- Born: 3 August 1900 Sangli, British India
- Died: 6 December 1976 Walwa, India (aged 76)
- Other name: Krantisinh
- Occupations: Freedom fighter, revolutionary, parliamentarian
- Organization(s): • Hindustan Socialist Republican Association • Prarthana Samaj
- Political party: Communist Party of India
- Other political affiliations: • Indian National Congress • Peasants and Workers Party of India
- Movement: • Indian Independence Movement • Samyukta Maharashtra Movement

Member of Parliament, Lok Sabha
- In office 1957-1962
- Preceded by: Venkantrao Pawar
- Succeeded by: Kisan Mahadeo Veer
- Constituency: Satara
- In office 1967-1971
- Preceded by: Dwarkadasji Mantri
- Succeeded by: Sayajirao Pandit
- Constituency: Beed

= Nana Patil =

Indian independence activist

Nana Patil (Nana Ramchandra Pisal Patil) (3 August 1900 - 6 December 1976) popularly known as Krantisinh ( lit. 'revolutionary lion'), was an Indian independence activist, freedom fighter and Member of Parliament for the Communist Party of India representing Beed district of Marathwada region. He was a source of inspiration for the people. Earlier, he had been a founder of the revolutionary Prati-Sarkar formed in Yedemachindra Sangli district of west Maharashtra. Krantisinh Nana Patil established a parallel government in Satara district. He died on 6 December 1976.

==British Raj period==
Nana Patil was born on 3 August 1900 at Yedemachindra, Maharashtra. His full name was Nana Ramchandra Pisal and he was a founding member of the Hindustan Republican Association who went underground between 1929 and 1932. Patil was imprisoned eight or nine times during the struggle with the British Raj from 1932 to 1942. He went underground for a second time for 44 months during the Quit India Movement in 1942. He was active mainly in Tasgaon, Khanapur, Walva and south Karad talukas in Sangli district. For a few months he stayed in the village of Dhankawadi, Purandhar, and received help from the then-Patil (village headman), Shamrao Takawale. Patil's method was direct attack on the colonial government and was widely accepted in the district.

==Connections with Prarthana Samaj==
In 1919, Patil began his social work with Prarthana Samaj for the development of depressed classes and creating awareness against blind faith and harmful traditions. He spent ten years working for the Prarthana Samaj and the associated Satyashodhak Samaj. During this period he started welfare initiatives such as 'samaj-vivah' (low budget marriage) and bhaiyya education.
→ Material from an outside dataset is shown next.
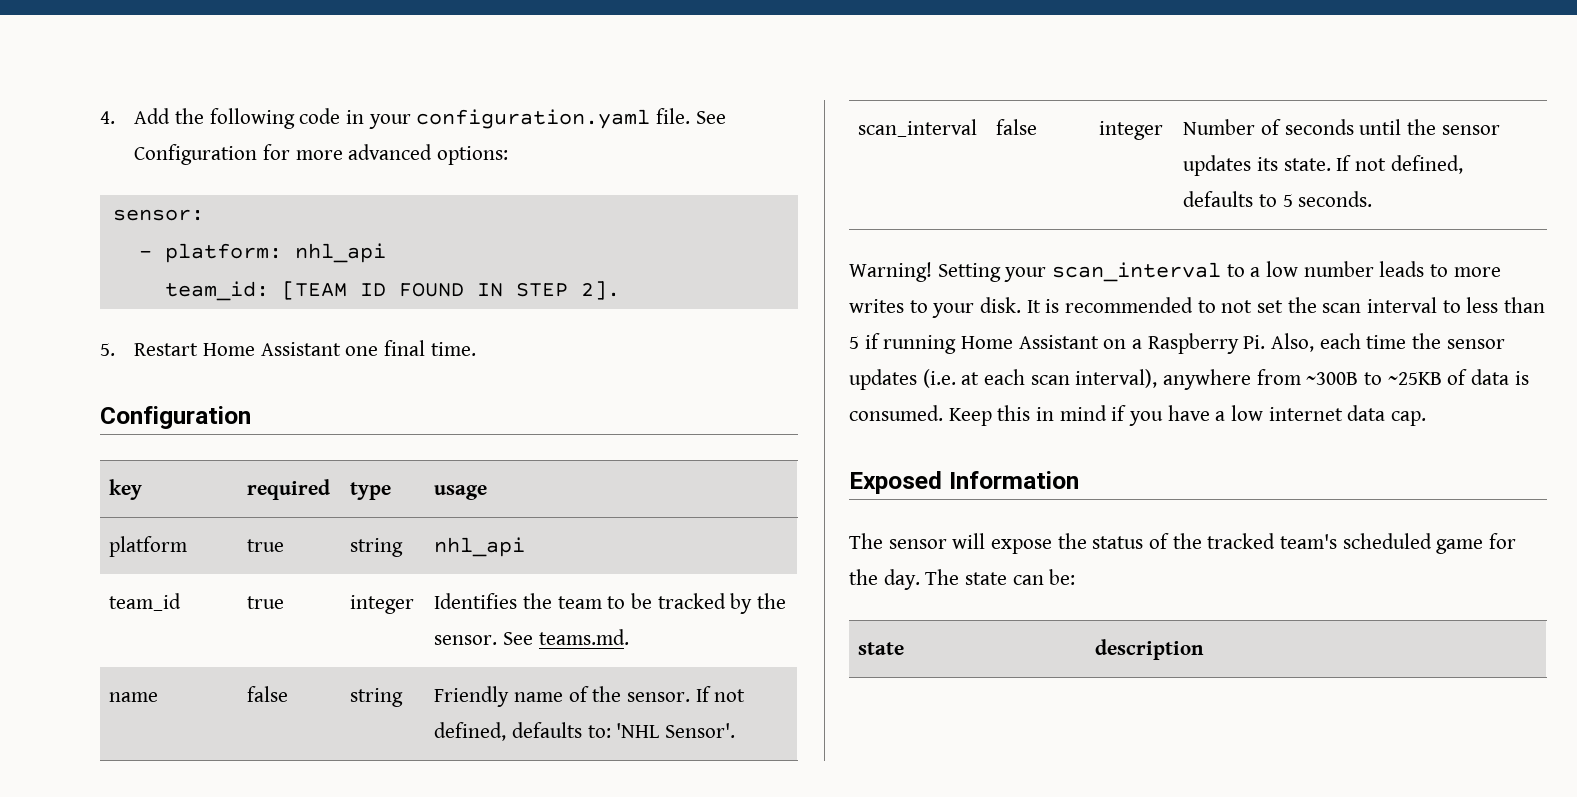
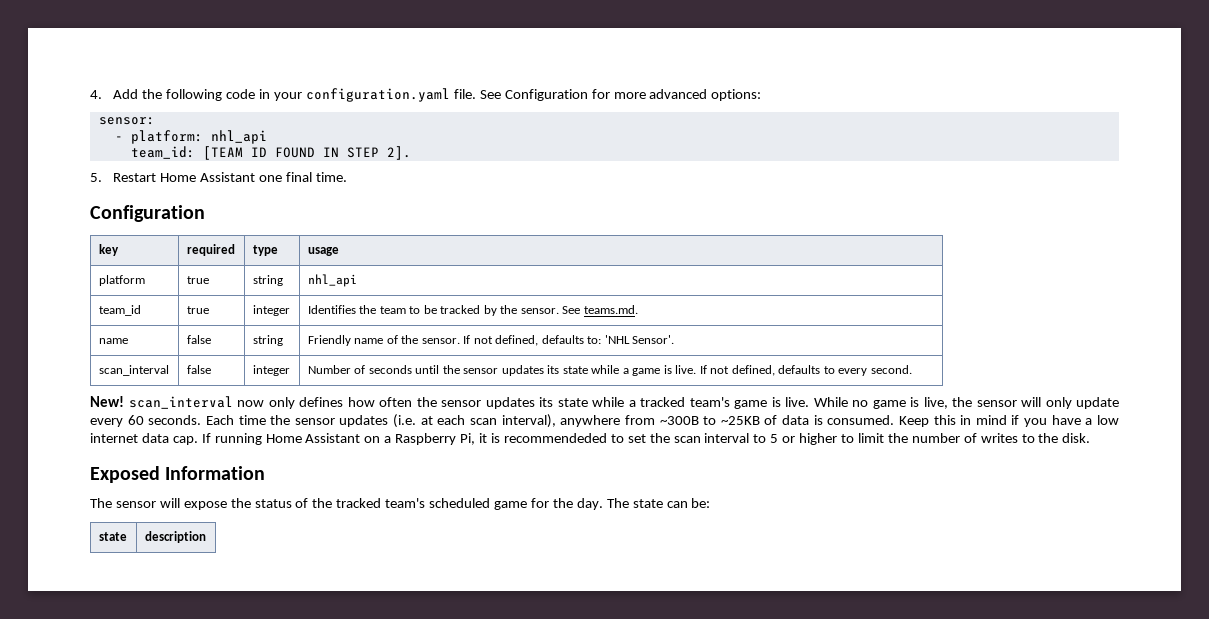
- scan_interval | false | integer | Number of seconds until the sensor updates its state. If not defined, defaults to 5 seconds.
- Warning! Setting your scan_interval to a low number leads to more writes to your disk. It is recommended to not set the scan interval to less than 5 if running Home Assistant on a Raspberry Pi. Also, each time the sensor updates (i.e. at each scan interval), anywhere from ~300B to ~25KB of data is consumed.
+ scan_interval | false | integer | Number of seconds until the sensor updates its state while a game is live. If not defined, defaults to every second.
+ New! scan_interval now only defines how often the sensor updates its state while a tracked team's game is live. While no game is live, the sensor will only update every 60 seconds. Each time the sensor updates (i.e. at each scan interval), anywhere from ~300B to ~25KB of data is consumed.
+ If running Home Assistant on a Raspberry Pi, it is recommendeded to set the scan interval to 5 or higher to limit the number of writes to the disk.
He was against the casteism and throughout his life he fought for the right of the poor and farmers. He taught them to avoid extra expenses incurred in traditional marriage ceremonies and festivals; he also advised them to avoid taking loans and also emphasized the importance of education for social development.

==Political career==
Patil started his public life in the Indian National Congress but in 1948 joined the Peasants and Workers Party of India with Shankarrao More, Keshavrao Jedhe, Bhausaheb Raut, Madhavrao Bagal. He got a ticket from Communist Party of India in 1957 to contest the Lok Sabha elections in the Satara constituency and in 1967 from Beed constituency. He was successful in 1957 and 1967.

Patil also fought along with Aacharya Atre for the creation of the state of Maharashtra.